Day 67: Friday November 17
Do you have a “Name Day”? Being of Roman Catholic origin, I do. I’m named for a saint, St. Elisabeth of Hungary, so her feast day is my Name Day. While there are various traditions surrounding the keeping of a Name Day – from it being a bit of a second birthday, complete with gift or a treat – in my corner of the world, we were encouraged to treat this as an occasion to celebrate our place among the company of saints, living and dead, and to consider what our particular vocation in the world might be. Pretty heavy stuff, right?! Actually with a few years when the date passed without me noticing, I have blended these traditions, I allow myself some treat (this year it was a packet of M & Ms, eaten in alphabetic colour sequence just because!) and I do ponder my vocation. And this year, that’s not hard to do. I’m up to my eyeballs in the middle section of my D.Min thesis, and in the last third of a sabbatical from the call that gives me life, joy and fulfilment as Minister at Cedar Park United. I am indeed celebrating this Name Day.

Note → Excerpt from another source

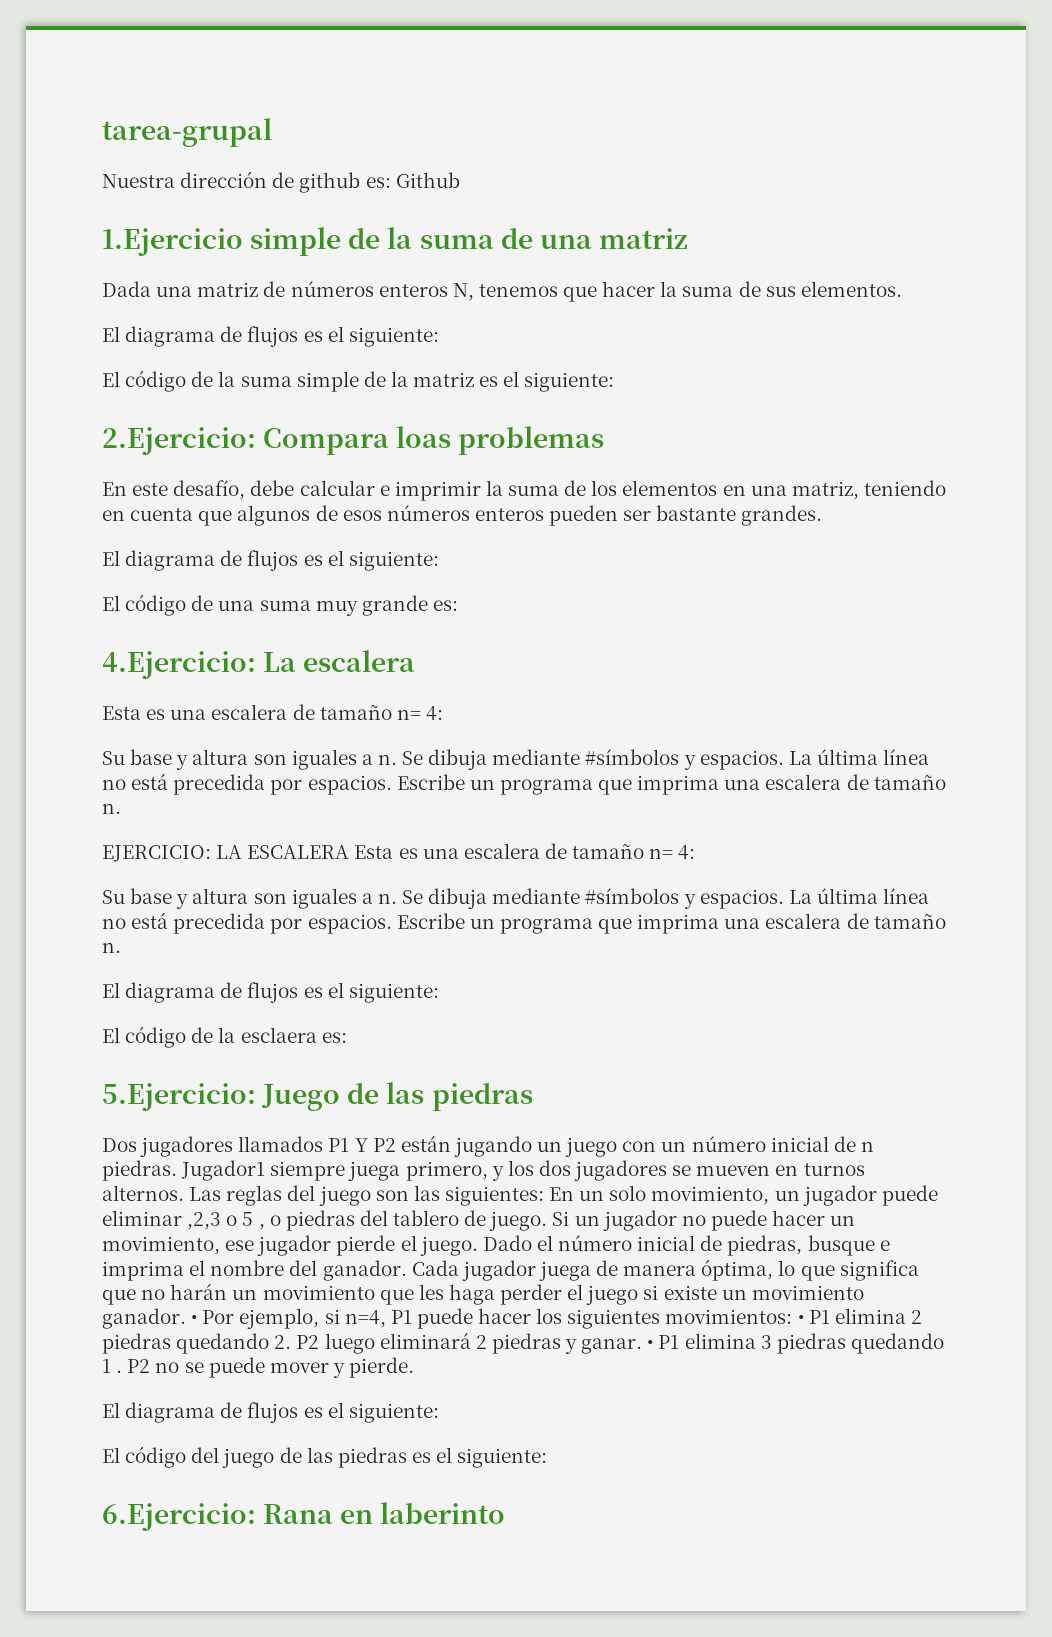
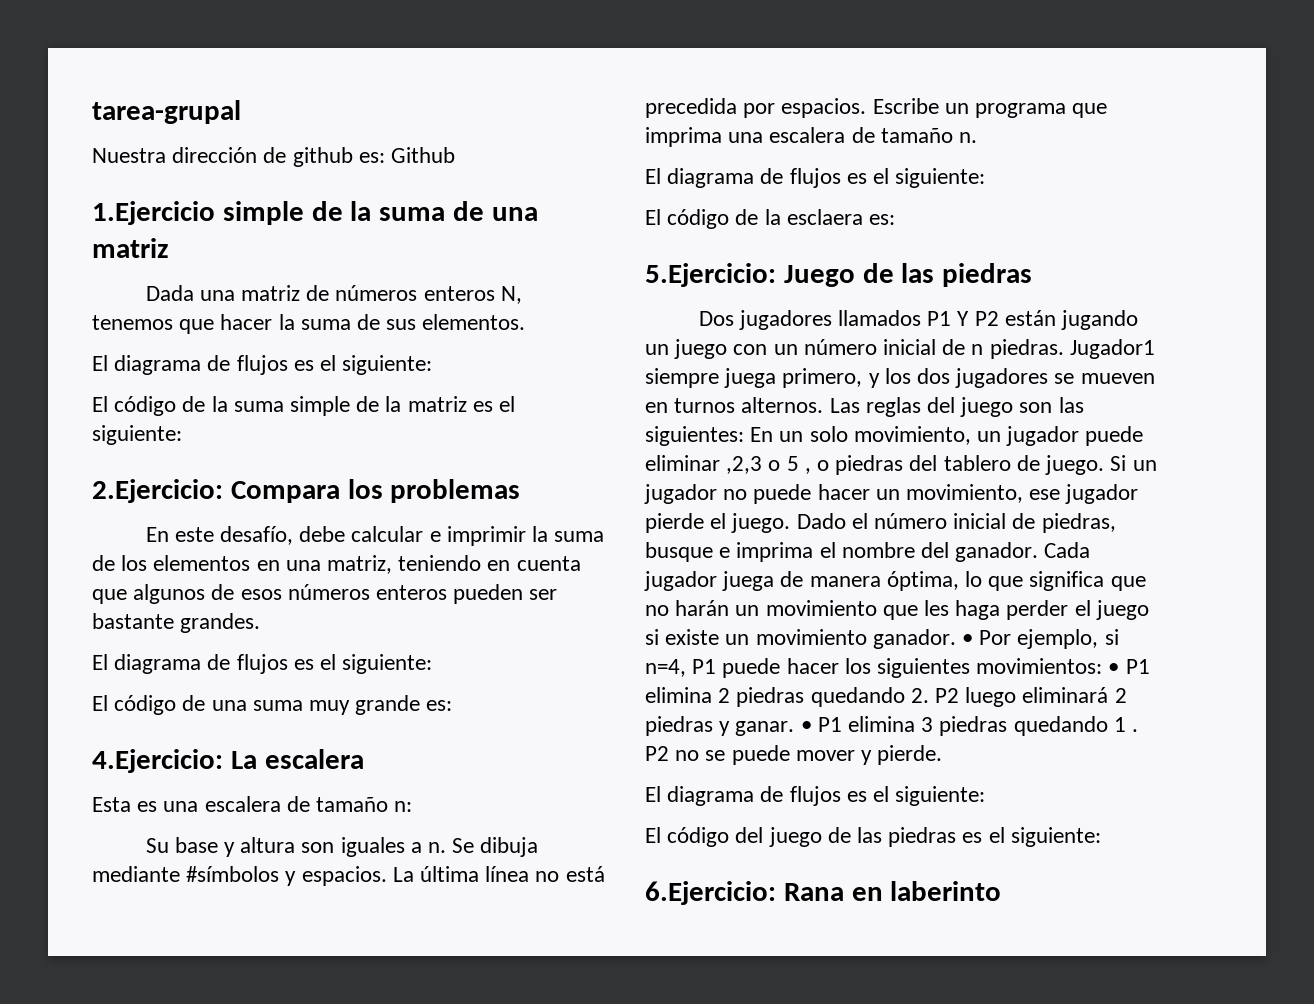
[396,426,452,448] loas -> [347,479,383,499] los
[396,706,443,721] [102,749,930,770] [102,773,946,795] [102,803,121,814] [102,843,696,862] n= 4: // Su base y altura son iguales a n. Se dibuja mediante #símbolos y espacios. La última línea no está precedida por espacios. Escribe un programa que imprima una escalera de tamaño n. // EJERCICIO: LA ESCALERA Esta es una escalera de tamaño n= 4: -> [394,801,413,812] n:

Day 64: Tuesday November 14
I finished putting my garden to bed today. It does feel like that, putting a loved me safely snug against the dark, doesn’t it? I’m actually certain that all that raking, and covering of tender shrubs is not as necessary for the garden as it is for me. If I’d left it alone, messy, and leaf strewn, the delphiniums would still rise from the soil in May, such is the strength of life. I think the necessity for me to be out there in the garden’s dying season has to do with our deepest longing to be connected with the community of earth,soil, life and death, and to figure out our place within it all. For some of us, the work of gardening is a workout for the soul as well as the body.
Day 62: Sunday November 12
You sang thanksgiving, and ate cupcakes with green icing. I know because our wonderful Martha posted photos to Facebook, and some sweet caring soul quietly and unbeknownst to me left one of those cupcakes by my front door! It reminded me of ‘days of yore’ when Julian of Norwich would receive food left outside her window, from the parishioners of the Norwich parish where she was “enclosed” as an Anchorite ( For more on her, see this link. Not a vocation I have the talent for, it seems. I am deeply, deeply missing the faith community of Cedar Park as we turn the corner into the final third of my/our sabbatical. Sabbaticals are supposed to involve a bit of wilderness, so in the spirit of wisdom seeking, I will live into this “missing you,” and plumb its depths to see what this might mean for the many who, for all sorts of reasons, find themselves cut off from the communities that give them life, support, solace and purpose. I’m thinking, for example of our super-seniors who can no longer make the journey to church to share in cake with green icing; or those whose work schedules mean they are providing services for others on a Sunday; or those who are just too overwhelmed with juggling family, life, work, home in this fast paced, demanding world. And I think of those whose communities are destroyed by war, or by AR 15 rifles let loose by some lost soul.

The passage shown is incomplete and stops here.